◆ **Exercise description**
Reproduce, exactly and in full, only the lines below from the one containing "over the visible" through the one containing "the map. You".

━━━━━━━━━━

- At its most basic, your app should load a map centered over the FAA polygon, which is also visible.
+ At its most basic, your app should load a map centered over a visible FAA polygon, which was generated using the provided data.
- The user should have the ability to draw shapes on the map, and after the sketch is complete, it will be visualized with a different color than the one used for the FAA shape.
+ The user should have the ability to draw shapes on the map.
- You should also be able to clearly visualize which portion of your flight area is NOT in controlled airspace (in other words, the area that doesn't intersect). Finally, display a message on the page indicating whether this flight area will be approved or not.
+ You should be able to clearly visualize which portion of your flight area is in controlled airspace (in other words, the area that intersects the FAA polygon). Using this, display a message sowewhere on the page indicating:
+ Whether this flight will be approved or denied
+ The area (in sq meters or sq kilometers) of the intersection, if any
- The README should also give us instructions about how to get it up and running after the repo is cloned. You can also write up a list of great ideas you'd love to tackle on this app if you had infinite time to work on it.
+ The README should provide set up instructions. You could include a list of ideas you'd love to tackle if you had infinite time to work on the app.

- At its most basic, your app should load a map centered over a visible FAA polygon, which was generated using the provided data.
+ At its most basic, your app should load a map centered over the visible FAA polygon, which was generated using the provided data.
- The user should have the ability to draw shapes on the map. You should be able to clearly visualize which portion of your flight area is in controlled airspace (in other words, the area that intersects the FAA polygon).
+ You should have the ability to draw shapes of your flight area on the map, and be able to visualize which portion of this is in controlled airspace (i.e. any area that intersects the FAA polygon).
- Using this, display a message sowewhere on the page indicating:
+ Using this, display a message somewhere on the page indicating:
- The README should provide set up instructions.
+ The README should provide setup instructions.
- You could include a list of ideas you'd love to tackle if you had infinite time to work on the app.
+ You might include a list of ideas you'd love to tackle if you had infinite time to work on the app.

━━━━━━━━━━

◆ **Answer for the task**
+ At its most basic, your app should load a map centered over the visible FAA polygon, which was generated using the provided data.
- The user should have the ability to draw shapes on the map. You should be able to clearly visualize which portion of your flight area is in controlled airspace (in other words, the area that intersects the FAA polygon).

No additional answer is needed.